A few of the workers who unanimously unionized Barboncino have gone on to help workers organize at other workplaces in the city, with several of those efforts not yet disclosed. Alex Dinndorf, a member of Barboncino’s organizing committee, was recently named as one of nine new NYC EWOC co-chairs along with other workers-turned-organizers. 

Cate said that workers organized by EWOC taking on leadership roles within the organization is proof that EWOC’s grassroots organizing strategy has worked. 

“This is the only way the EWOC project will work long-term,” Cate argued. "If you want millions of people organizing in the United States, you can’t have a gatekeeping expertise model where you wait for people to have experience.” 

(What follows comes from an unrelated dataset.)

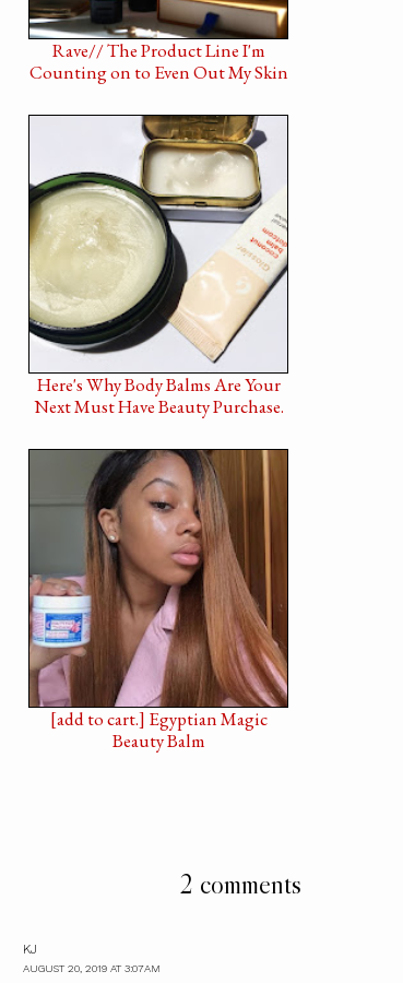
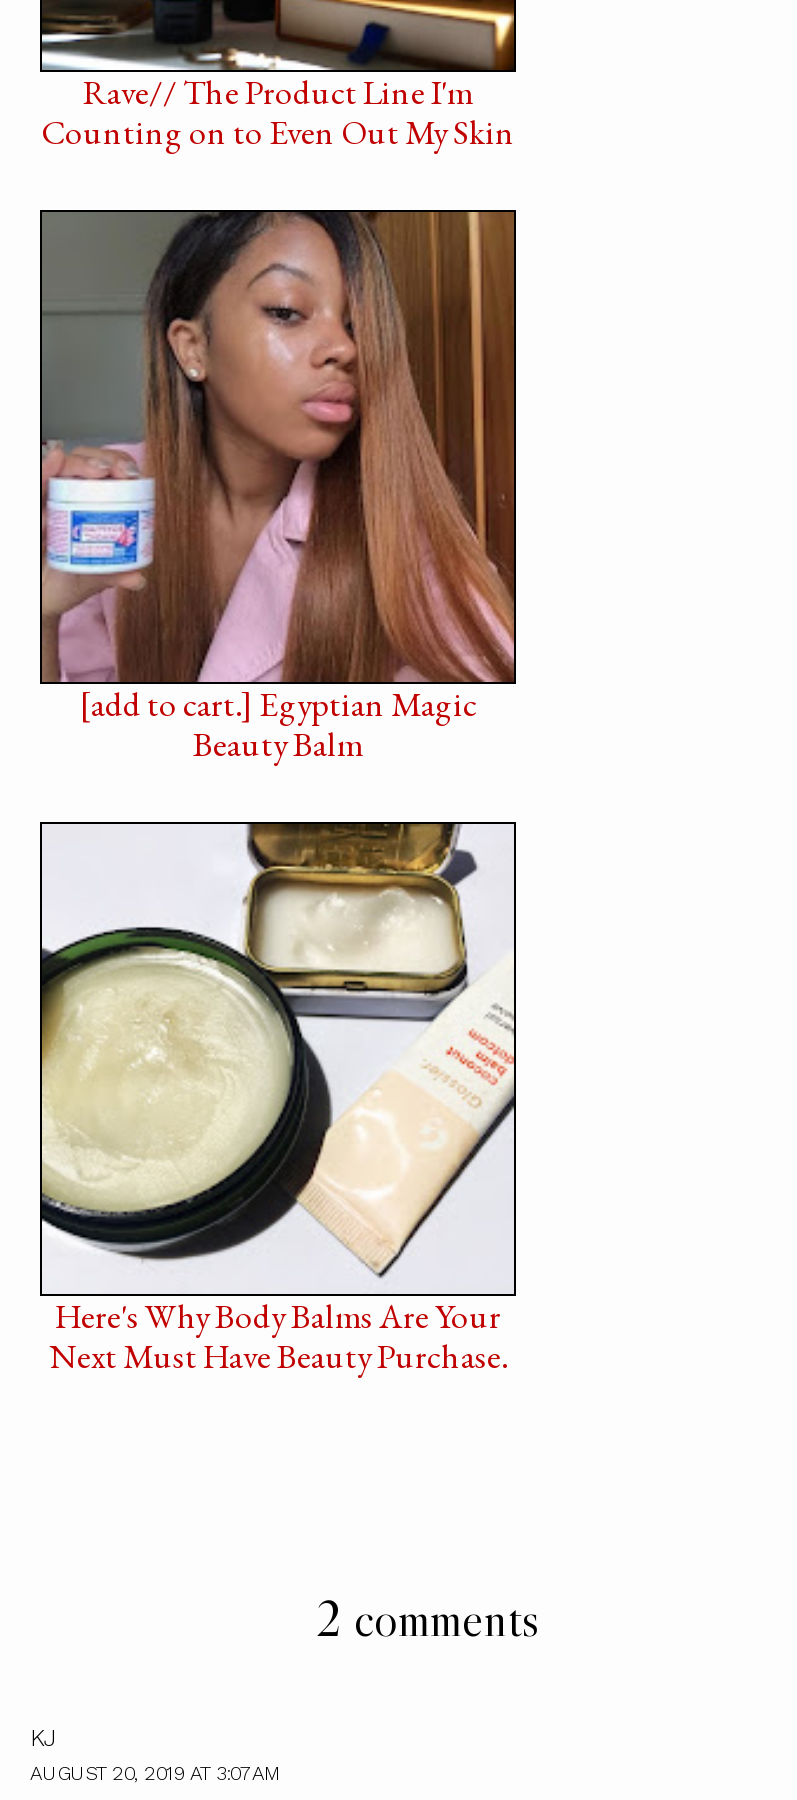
moved [27,115,289,418] -> [38,822,518,1378]: [image] | Here's Why Body Balms Are Your | Next Must Have Beauty Purchase.
moved [28,449,288,753] -> [40,210,516,766]: [image] | [add to cart.] Egyptian Magic | Beauty Balm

The appointment of nine co-chairs — there were previously two — is also proof of EWOC’s ambitions to grow nationally as an organizing force for young workers. One worker in a Brooklyn restaurant who’s gotten organizing advice from EWOC said the group has been incredibly helpful in educating him and his colleagues about how to organize, but he feels that EWOC could be “supercharged,” if the group had more volunteer organizers who were fluent Spanish speakers.  

“The help that we really needed and the support and infrastructure that we really needed was translation services and I think that's a huge gap in the project,” the worker, who asked to remain anonymous because their organizing campaign is not yet public, told The Chief. “They aren’t equipped to handle Spanish-speakers.” 

Engaging with Spanish-speakers could become crucial as EWOC expands and continues to organize workers in the retail and restaurant industries, the worker argued.  

And not every EWOC campaign is deemed a complete success by the workers who undertake it. Ramirez and his coworkers lost their union vote in a tied election despite years of organizing, though workers there could still have their union certified. 

But despite that failed vote, Ramirez has remained hopeful and dedicated to the labor movement largely because of EWOC. “Doing those trainings and being a part of this community reminds me of why we organized, and I’m really inspired and motivated by the network that exists here,” he said. “EWOC connected us to something that’s much bigger than our little store.”